Overview of security issues

In 1996, a flaw was found in the design of MD5. While it was not deemed a fatal weakness at the time, cryptographers began recommending the use of other algorithms, such as SHA-1, which has since been found to be vulnerable as well. In 2004 it was shown that MD5 is not collision-resistant. As such, MD5 is not suitable for applications like SSL certificates or digital signatures that rely on this property for digital security. Researchers additionally discovered more serious flaws in MD5, and described a feasible collision attack — a method to create a pair of inputs for which MD5 produces identical checksums. Further advances were made in breaking MD5 in 2005, 2006, and 2007. In December 2008, a group of researchers used this technique to fake SSL certificate validity.

As of 2010, the CMU Software Engineering Institute considers MD5 “cryptographically broken and unsuitable for further use“, and most U.S. government applications now require the SHA-2 family of hash functions. In 2012, the Flame malware exploited the weaknesses in MD5 to fake a Microsoft digital signature.

Collision vulnerabilities

In 1996, collisions were found in the compression function of MD5, and Hans Dobbertin wrote in the RSA Laboratories technical newsletter, “The presented attack does not yet threaten practical applications of MD5, but it comes rather close … in the future MD5 should no longer be implemented … where a collision-resistant hash function is required.

In 2005, researchers were able to create pairs of PostScript documents and X.509 certificates with the same hash. Later that year, MD5’s designer Ron Rivest wrote that “md5 and sha1 are both clearly broken (in terms of collision-resistance)”.

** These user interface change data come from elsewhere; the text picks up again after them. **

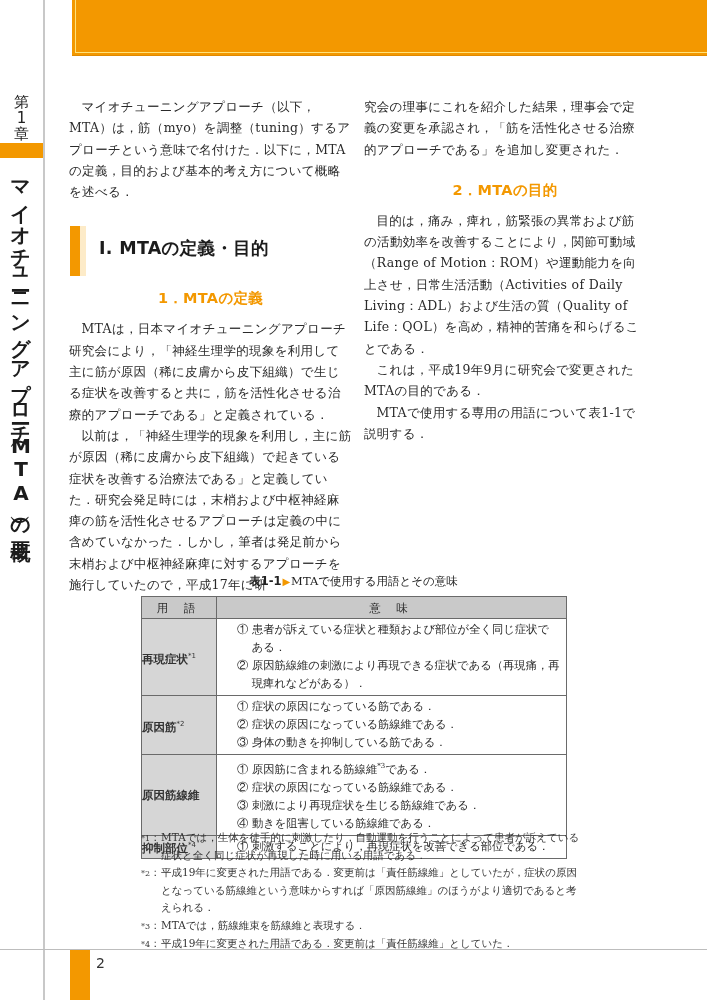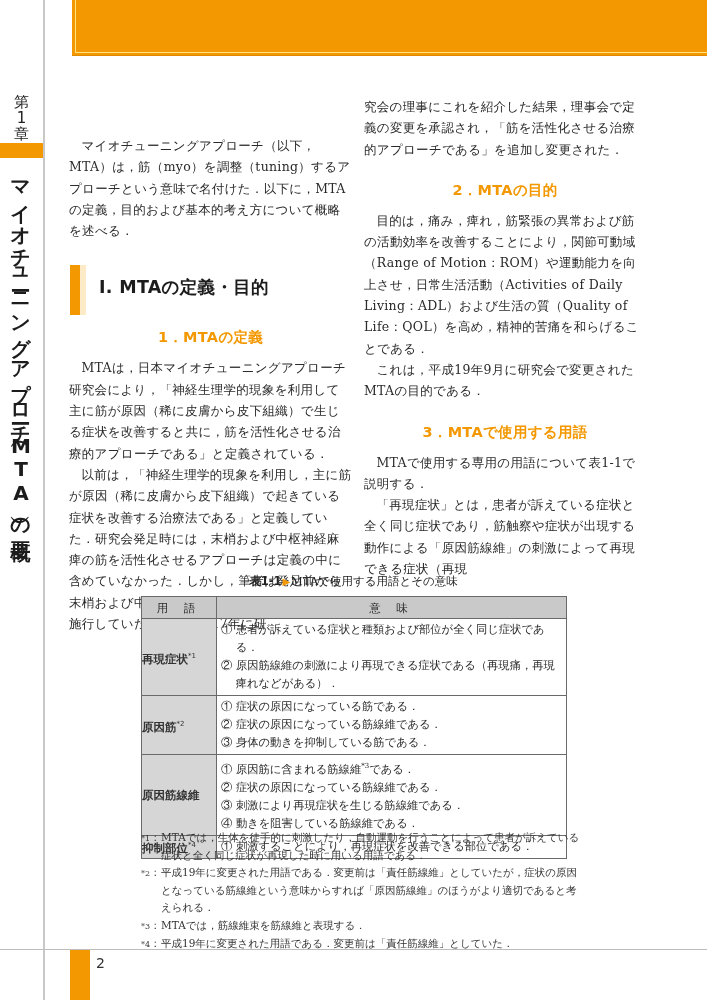"マイオチューニングアプローチ（以下，MTA）は，筋（myo）を調整（tuning" .col-left { margin-top: 39px -> none }
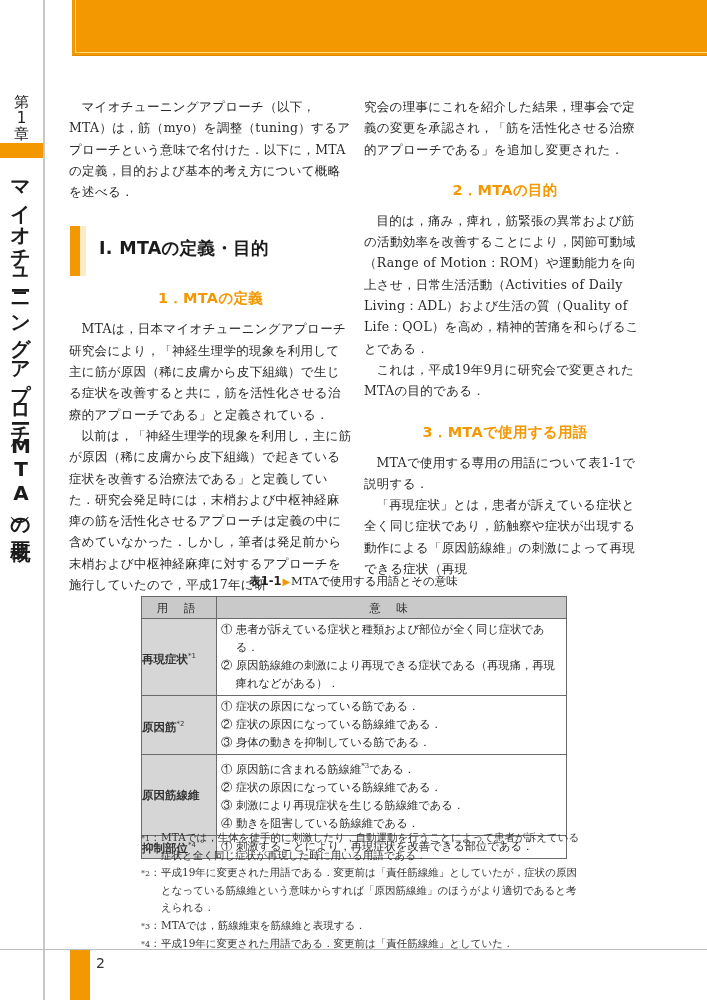"3．MTAで使用する用語" div.sub-heading { html: <div>3．MTAで使用する用語</div> -> none }
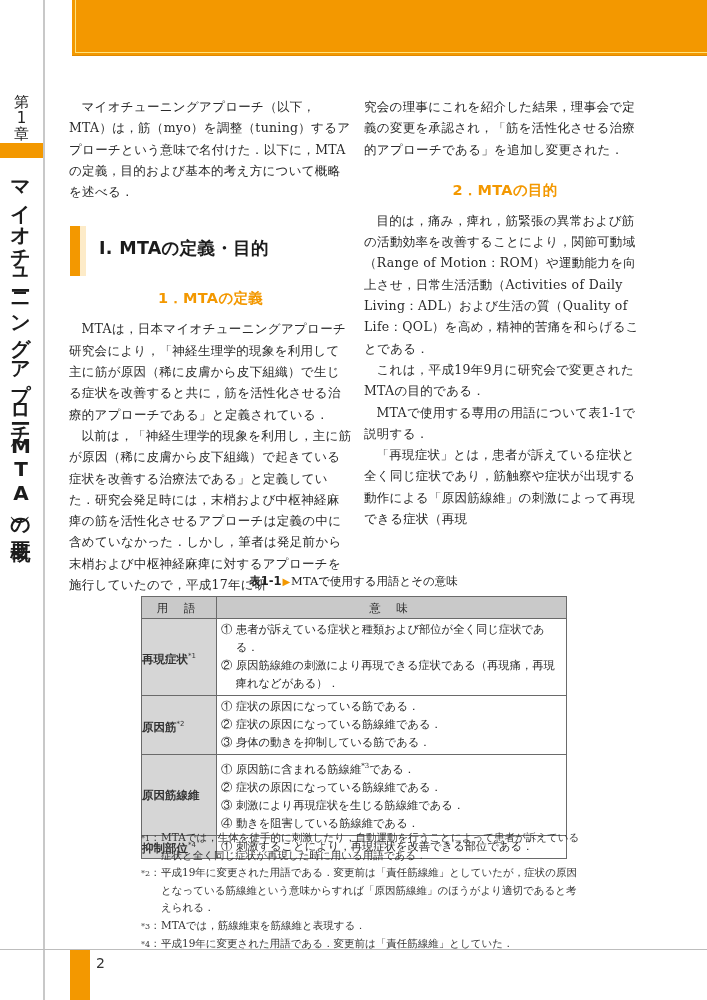"「再現症状」とは，患者が訴えている症状と全く同じ症状であり，筋触察や症状が出現す" p { html: <p>「再現症状」とは，患者が訴えている症状と全く同じ症状であり，筋触察や症状が出現する動作による「原因筋線維」の刺激によって再現できる症状（再現</p> -> none }
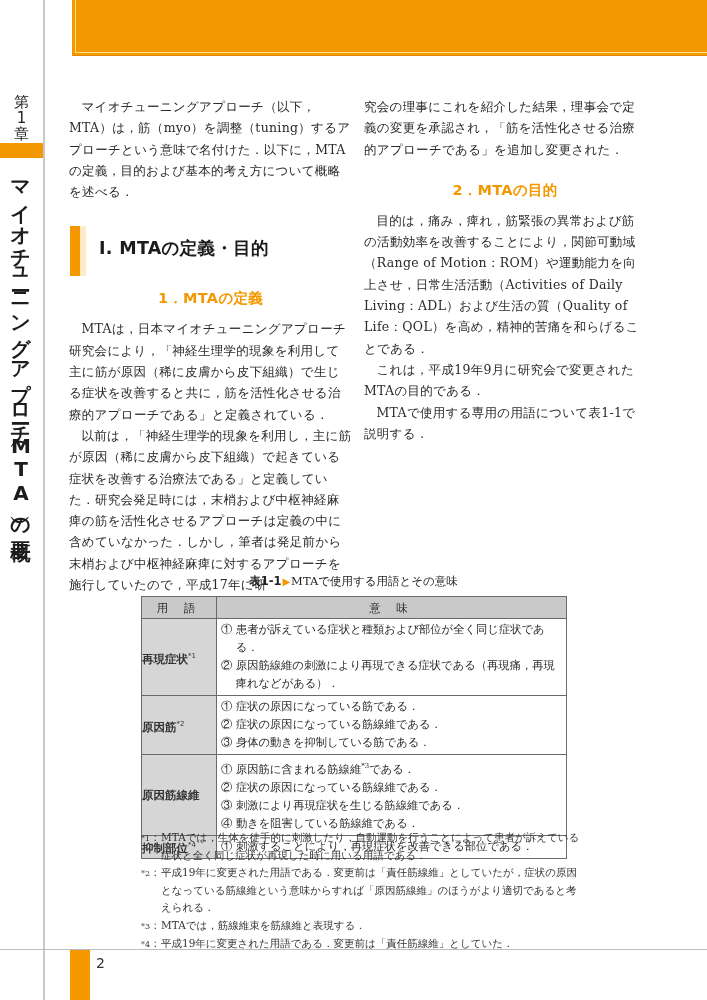"① 患者が訴えている症状と種類および部位が全く同じ症状である．" table.terms td.meaning { padding: 2px 6px 2px 4px -> 2px 6px 2px 20px }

On 30 December 2008, a group of researchers announced at the 25th Chaos Communication Congress how they had used MD5 collisions to create an intermediate certificate authority certificate that appeared to be legitimate when checked by its MD5 hash. The researchers used a PS3 cluster at the EPFL in Lausanne, Switzerland to change a normal SSL certificate issued by RapidSSL into a working CA certificate for that issuer, which could then be used to create other certificates that would appear to be legitimate and issued by RapidSSL. VeriSign, the issuers of RapidSSL certificates, said they stopped issuing new certificates using MD5 as their checksum algorithm for RapidSSL once the vulnerability was announced. Although Verisign declined to revoke existing certificates signed using MD5, their response was considered adequate by the authors of the exploit (Alexander Sotirov, Marc Stevens, Jacob Appelbaum, Arjen Lenstra, David Molnar, Dag Arne Osvik, and Benne de Weger). Bruce Schneier wrote of the attack that “we already knew that MD5 is a broken hash function” and that “no one should be using MD5 anymore“. The SSL researchers wrote, “Our desired impact is that Certification Authorities will stop using MD5 in issuing new certificates. We also hope that use of MD5 in other applications will be reconsidered as well.”

In 2012, according to Microsoft, the authors of the Flame malware used an MD5 collision to forge a Windows code-signing certificate.

MD5 uses the Merkle–Damgård construction, so if two prefixes with the same hash can be constructed, a common suffix can be added to both to make the collision more likely to be accepted as valid data by the application using it. Furthermore, current collision-finding techniques allow to specify an arbitrary prefix: an attacker can create two colliding files that both begin with the same content. All the attacker needs to generate two colliding files is a template file with a 128-byte block of data, aligned on a 64-byte boundary, that can be changed freely by the collision-finding algorithm.